Instructions to follow: Quote the records in full and leave their pictures out.

Task material:

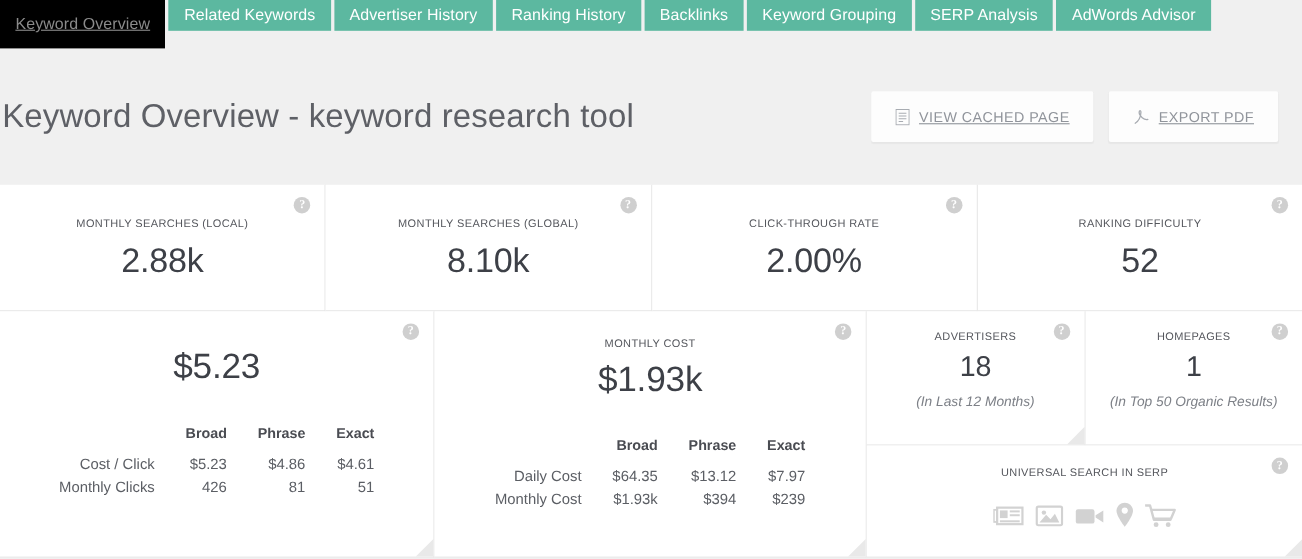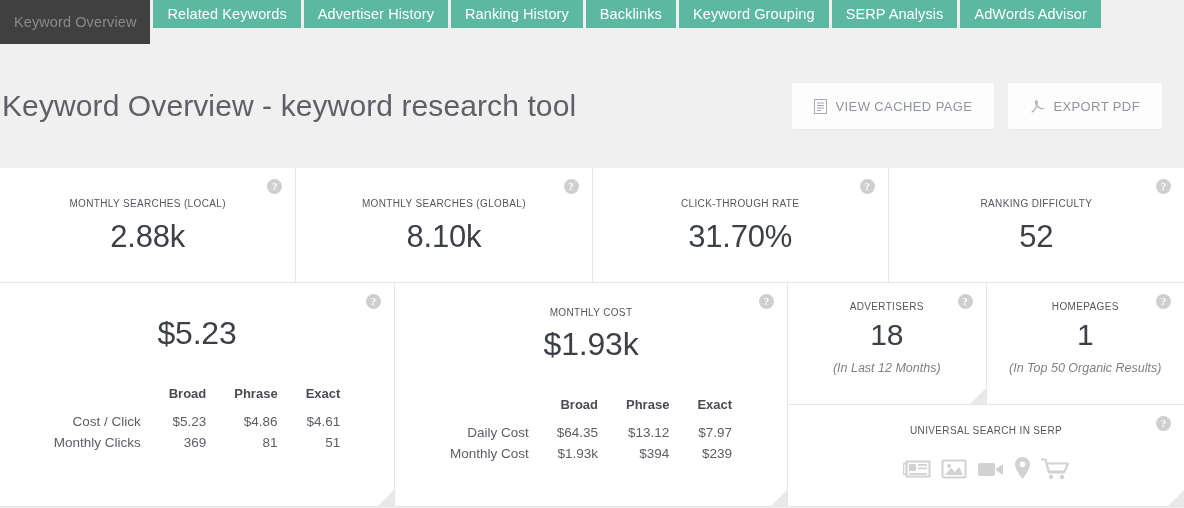--- a/index.html
+++ b/index.html
@@ -34,9 +34,10 @@
     white-space: nowrap;
   }
   .tab.active {
-    background: #404040;
+    background: #000000;
     color: #8a8a8a;
     height: 44px;
+    text-decoration: underline;
   }
   .tab:last-child { margin-right: 0; }
 

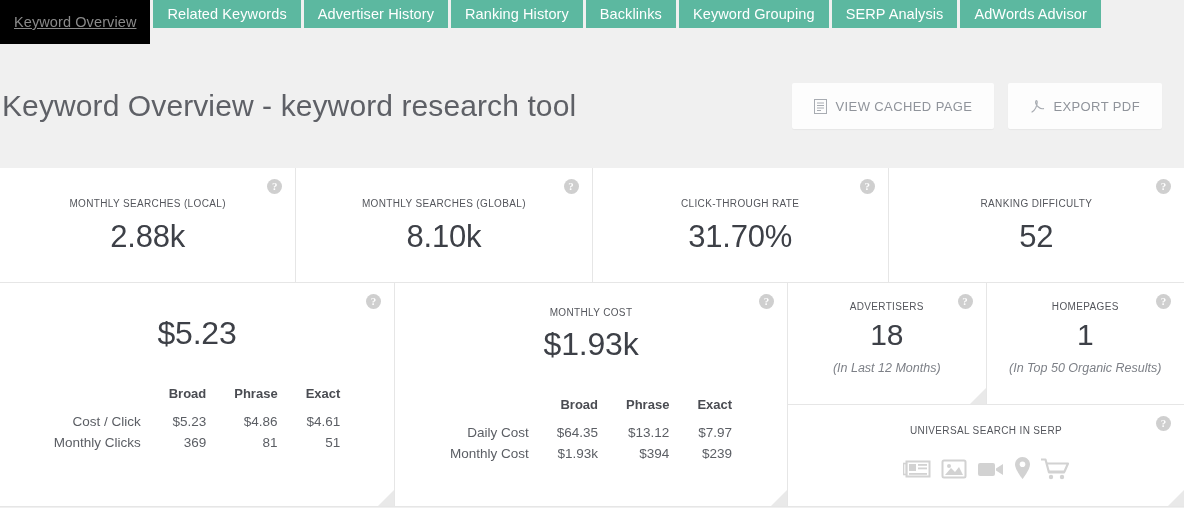--- a/index.html
+++ b/index.html
@@ -73,6 +73,7 @@
     font-family: "Liberation Sans", sans-serif;
     cursor: pointer;
     box-shadow: 0 1px 1px rgba(0,0,0,0.04);
+    text-decoration: underline;
   }
   .hbtn svg { display: block; }
 

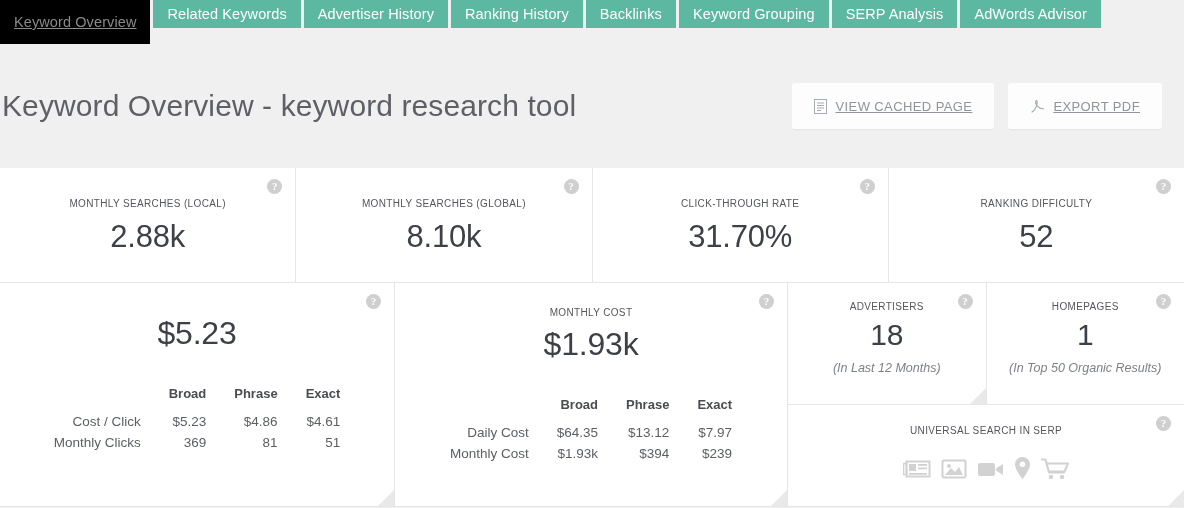--- a/index.html
+++ b/index.html
@@ -250,7 +250,7 @@
   <div class="card r1">
     <div class="help">?</div>
     <div class="m-label">CLICK-THROUGH RATE</div>
-    <div class="m-value">31.70%</div>
+    <div class="m-value">2.00%</div>
   </div>
   <div class="card r1">
     <div class="help">?</div>

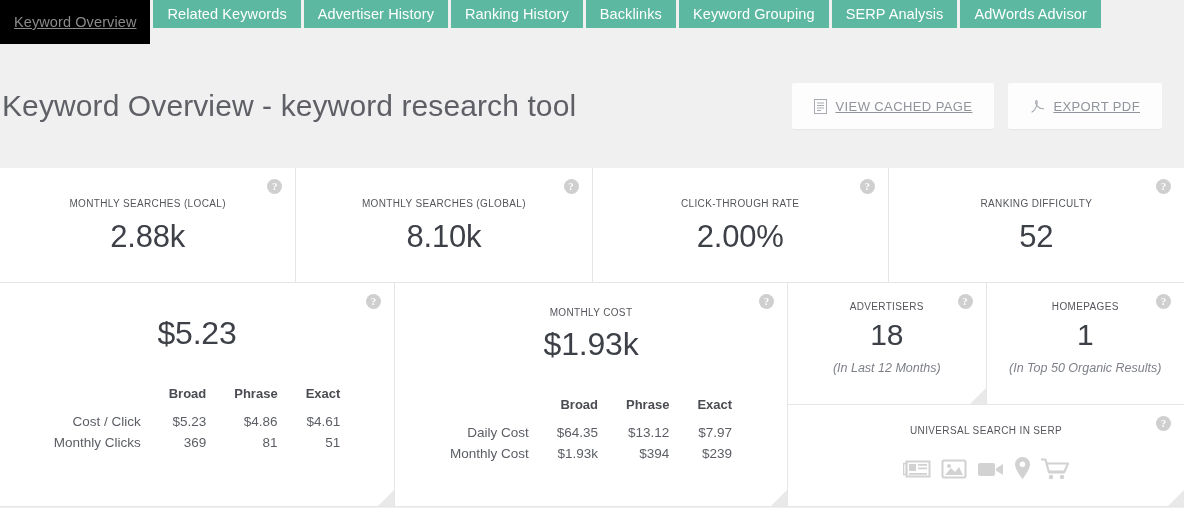--- a/index.html
+++ b/index.html
@@ -166,7 +166,7 @@
   .rightcol { width: 396px; display: flex; flex-direction: column; }
   .rightcol-top { display: flex; height: 122px; }
   .small { flex: 1 1 0; padding-top: 18px; position: relative; }
-  .small .m-value { margin-top: 6px; font-size: 30px; }
+  .small .m-value { margin-top: 6px; font-size: 26px; }
   .small .m-sub { margin-top: 9px; }
 
   .usearch { height: 102px; padding-top: 20px; position: relative; }

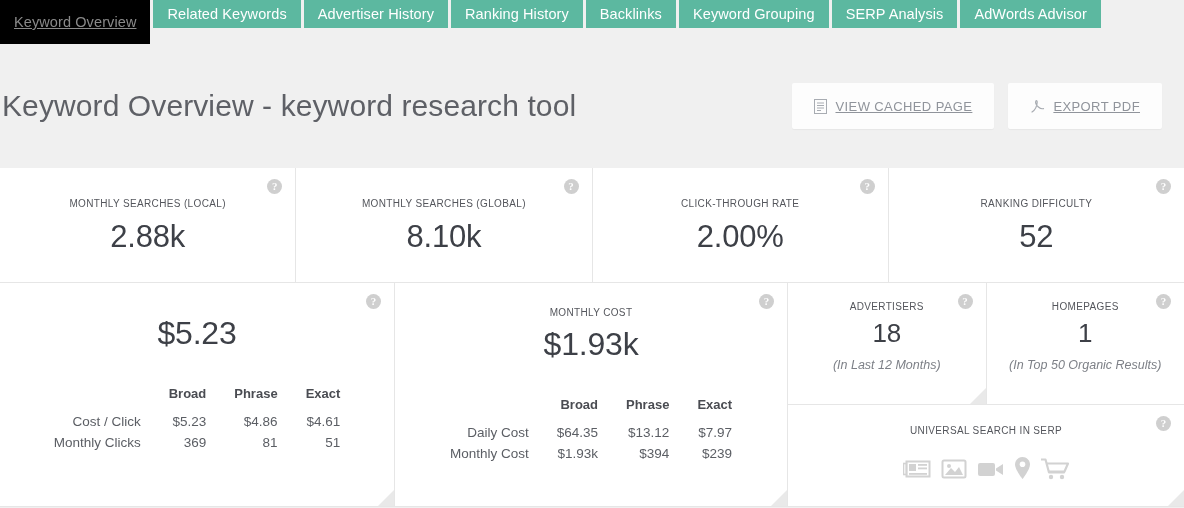--- a/index.html
+++ b/index.html
@@ -282,7 +282,7 @@
         </tr>
         <tr>
           <td class="rowhead">Monthly Clicks</td>
-          <td>369</td>
+          <td>426</td>
           <td>81</td>
           <td>51</td>
         </tr>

Answer space:
--- a/index.html
+++ b/index.html
@@ -34,9 +34,10 @@
     white-space: nowrap;
   }
   .tab.active {
-    background: #404040;
+    background: #000000;
     color: #8a8a8a;
     height: 44px;
+    text-decoration: underline;
   }
   .tab:last-child { margin-right: 0; }
 

--- a/index.html
+++ b/index.html
@@ -73,6 +73,7 @@
     font-family: "Liberation Sans", sans-serif;
     cursor: pointer;
     box-shadow: 0 1px 1px rgba(0,0,0,0.04);
+    text-decoration: underline;
   }
   .hbtn svg { display: block; }
 

--- a/index.html
+++ b/index.html
@@ -250,7 +250,7 @@
   <div class="card r1">
     <div class="help">?</div>
     <div class="m-label">CLICK-THROUGH RATE</div>
-    <div class="m-value">31.70%</div>
+    <div class="m-value">2.00%</div>
   </div>
   <div class="card r1">
     <div class="help">?</div>

--- a/index.html
+++ b/index.html
@@ -166,7 +166,7 @@
   .rightcol { width: 396px; display: flex; flex-direction: column; }
   .rightcol-top { display: flex; height: 122px; }
   .small { flex: 1 1 0; padding-top: 18px; position: relative; }
-  .small .m-value { margin-top: 6px; font-size: 30px; }
+  .small .m-value { margin-top: 6px; font-size: 26px; }
   .small .m-sub { margin-top: 9px; }
 
   .usearch { height: 102px; padding-top: 20px; position: relative; }

--- a/index.html
+++ b/index.html
@@ -282,7 +282,7 @@
         </tr>
         <tr>
           <td class="rowhead">Monthly Clicks</td>
-          <td>369</td>
+          <td>426</td>
           <td>81</td>
           <td>51</td>
         </tr>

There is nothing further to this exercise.